### What the task asks
Leave out the pictures and copy the remaining records exactly.

(Input data Opens)

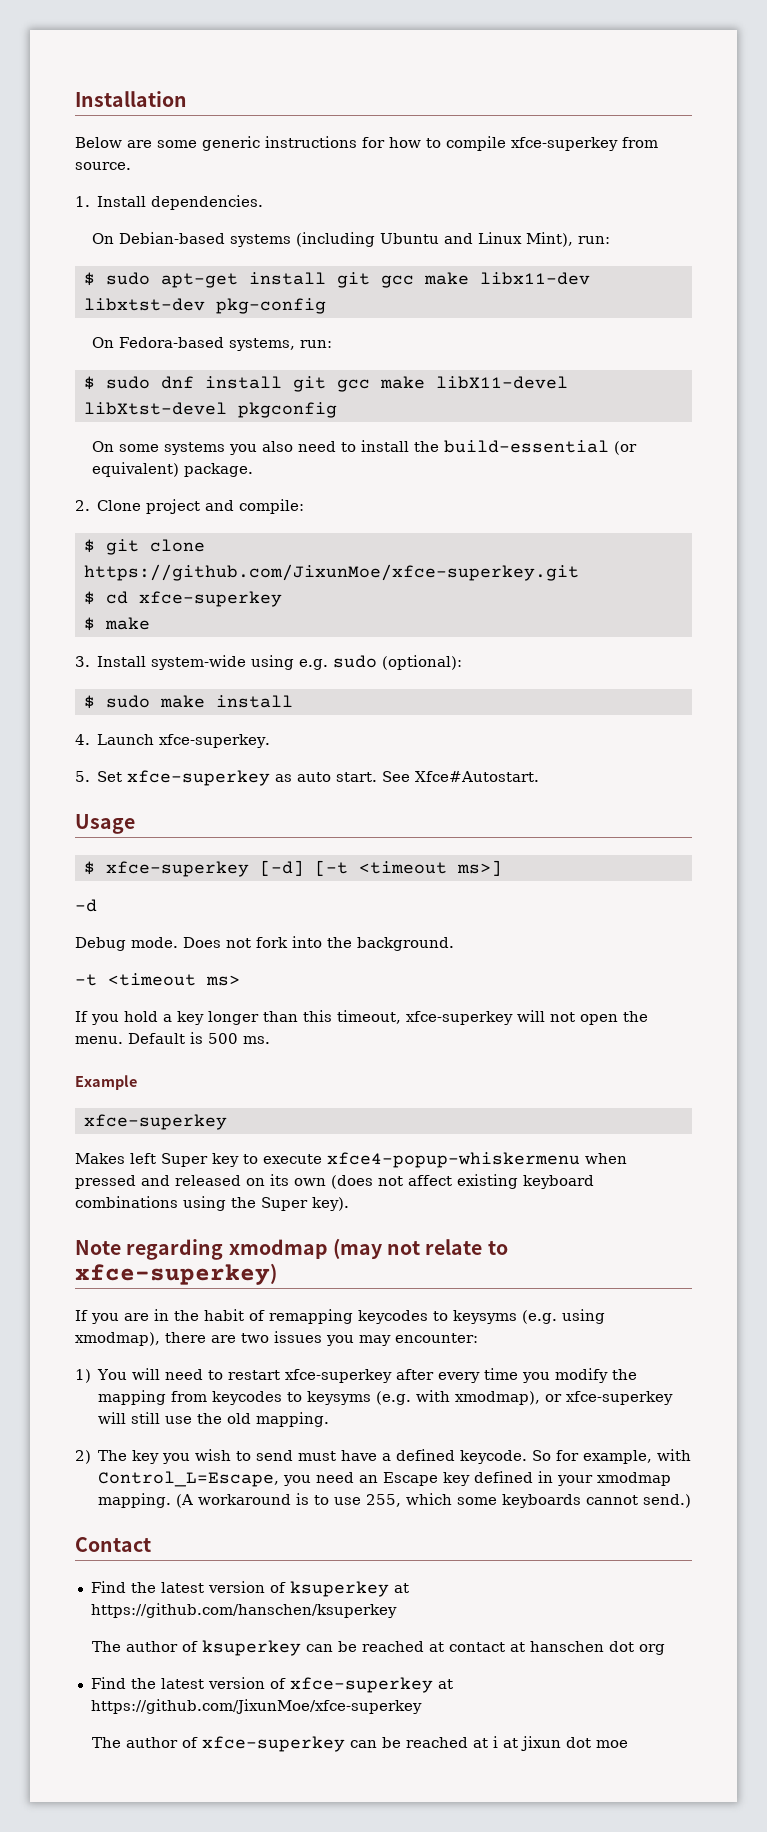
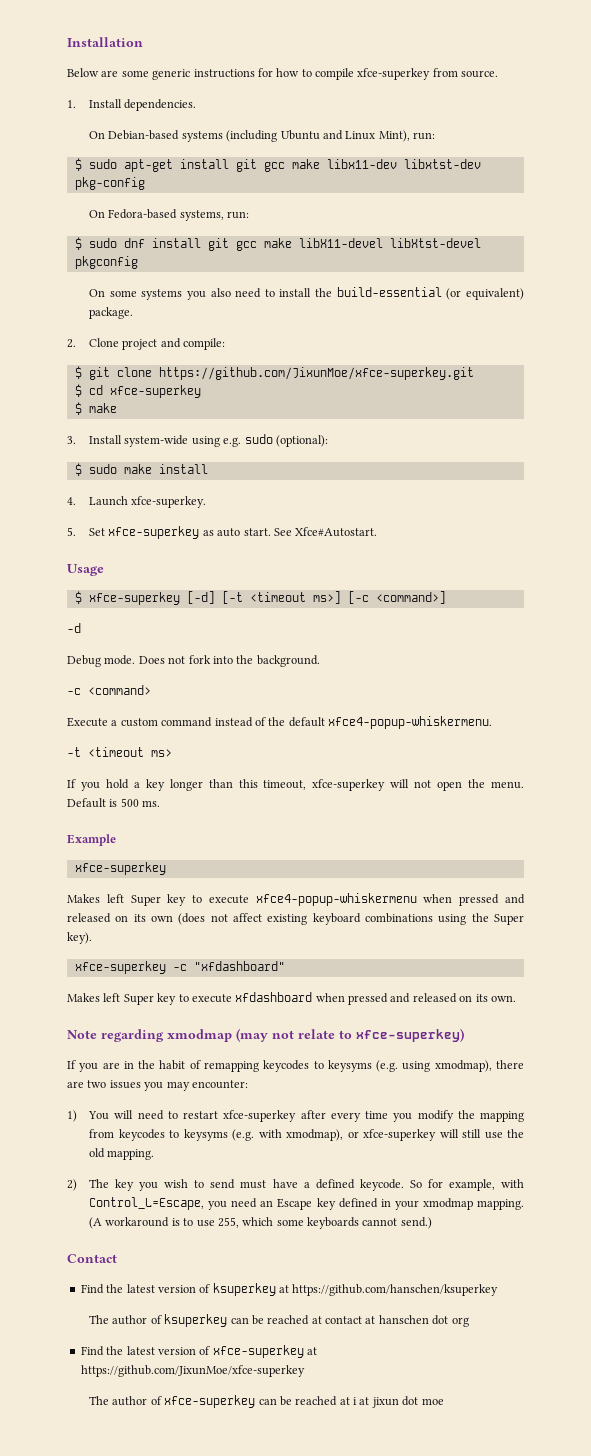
- $ xfce-superkey [-d] [-t <timeout ms>]
+ $ xfce-superkey [-d] [-t <timeout ms>] [-c <command>]
+ -c <command>
+ Execute a custom command instead of the default xfce4-popup-whiskermenu.
+ xfce-superkey -c "xfdashboard"
+ Makes left Super key to execute xfdashboard when pressed and released on its own.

(Input data Closes)

### Task solution
- $ xfce-superkey [-d] [-t <timeout ms>]
+ $ xfce-superkey [-d] [-t <timeout ms>] [-c <command>]
+ -c <command>
+ Execute a custom command instead of the default xfce4-popup-whiskermenu.
+ xfce-superkey -c "xfdashboard"
+ Makes left Super key to execute xfdashboard when pressed and released on its own.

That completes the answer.